If there's a change made to that object that the other copies need to know about, a notification is sent out and the other page objects pick it up, or they just get discarded and a new copy is pulled out of the db. This is pretty rare though.
In general, instead of handing around objects all the time I'll hand around uuids which represent the page in the database. Then when I need to act on that data or pull it out, I'll just ask my database manager object to hand me back a new object with the uuid. And since I get a new one each time, there's no problem using those guys on multiple threads.
Hopefully that made sense.
August 'Gus' Mueller
Flying Meat Inc.
Nevertheless, I *strongly* recommend using Core Data. As I pointed out in my initial post on the subject, Core Data is awesome. There are a few things that Core Data does slowly -- but devices and Macs are getting faster, and it's a good bet Core Data will keep improving. (Remember the old hockey adage: skate to where the puck is going to be.)
I myself use FMDB when I'm working with non-object things. But for something like an article from a feed (or tweet from Twitter, or post from Facebook, or similar), I highly recommend using Core Data. Any time you're dealing with things that are more object-y than database-y, go with Core Data.
I actually argue the opposite view: I never use Core Data. Here's the rational behind my position:
In any given application that serializes data to disk, there are really two different models in an application:
- The in-memory application object model.
- The on-disk serialized data model.
The in-memory application object model services the needs of the application; it is a literal representation of the state of your application, in memory. The API and data it provides need only be maintained in the context of that specific version of the application, during that single runtime. You're free to modify the application model during development without constraint, as the specific concepts it is modeling do not need to be shared across release of the application -- if you add a bit of data or API to your application model and remove it later, there's no concern about long-term maintenance of that data, migrating it across versions, etc.
In contrast to the application model, the on-disk serialized data model is a high-level, abstract representation of your application's data that must be maintained across iterations of your application, and when optimally expressed, will likely not even map 1:1 with the optimal application's model. It requires unique consideration on a number of fronts:
- Data longevity, specifically in ensuring that the concepts as modeled are maintainable across the lifetime of your data.

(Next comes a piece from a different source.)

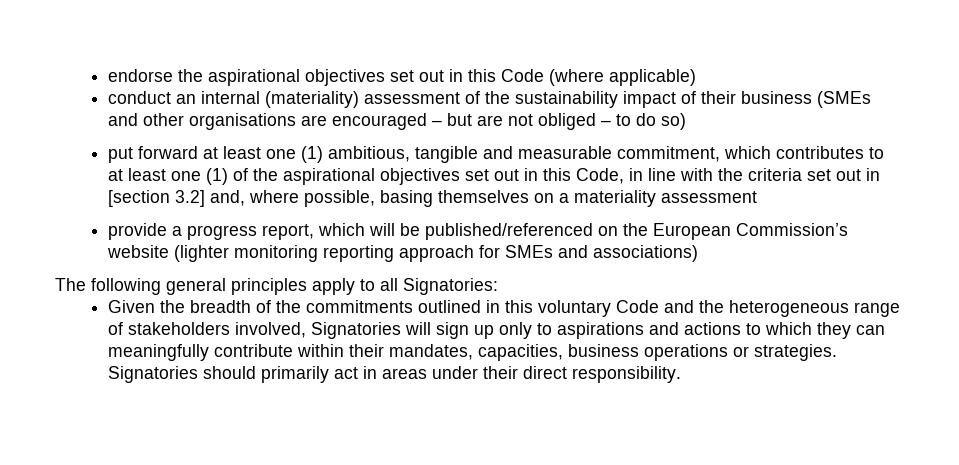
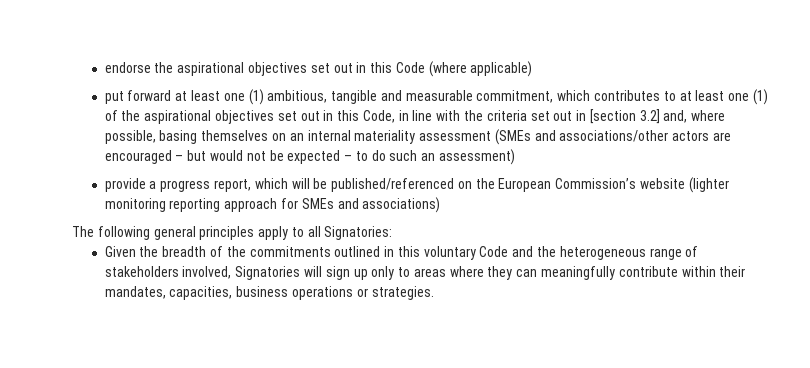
- conduct an internal (materiality) assessment of the sustainability impact of their business (SMEs and other organisations are encouraged – but are not obliged – to do so)
- put forward at least one (1) ambitious, tangible and measurable commitment, which contributes to at least one (1) of the aspirational objectives set out in this Code, in line with the criteria set out in [section 3.2] and, where possible, basing themselves on a materiality assessment
+ put forward at least one (1) ambitious, tangible and measurable commitment, which contributes to at least one (1) of the aspirational objectives set out in this Code, in line with the criteria set out in [section 3.2] and, where possible, basing themselves on an internal materiality assessment (SMEs and associations/other actors are encouraged – but would not be expected – to do such an assessment)
- Given the breadth of the commitments outlined in this voluntary Code and the heterogeneous range of stakeholders involved, Signatories will sign up only to aspirations and actions to which they can meaningfully contribute within their mandates, capacities, business operations or strategies. Signatories should primarily act in areas under their direct responsibility.
+ Given the breadth of the commitments outlined in this voluntary Code and the heterogeneous range of stakeholders involved, Signatories will sign up only to areas where they can meaningfully contribute within their mandates, capacities, business operations or strategies.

- Data validity -- care to avoid duplicate, corrupt, or invalid data. Whereas there's often little harm to maintaining multiple read-only in-memory data records, on-disk data should be updated carefully.
- Atomic or transactional updates. Often data changes must be implemented as an all or none transactional/atomic update.
CoreData attempts to tightly weld these two different abstract representations together, attempting to allow developers to leverage their single application model as both an on-disk serialization as well as an in-memory representation. Unfortunately this abstraction is extremely leaky, and Core Data's requirements spread pervasively through the application's in-memory model:
- Every managed object must be a subclass of NSManagedObject, which results in objects inheriting a large number of non-overridable methods and strict requirements that provide object behavior as per Core Data's internal requirements, preventing the application author from expressing an API more suited to their in-memory model representation (such as overriding -hash, -isEqual, etc).
- Managed objects are not thread-safe -- special case must be taken when using GCD or threads directly:
- Managed objects should not be shared across threads (as per Apple's recommendation)
- If shared across threads, it is the application author's responsibility to or to implement extremely complex and difficult locking to allow sharing of instances.
- Care must be taken to safely merge data changes made in multiple managed object contexts on multiple threads, which potentially may occur asynchronously.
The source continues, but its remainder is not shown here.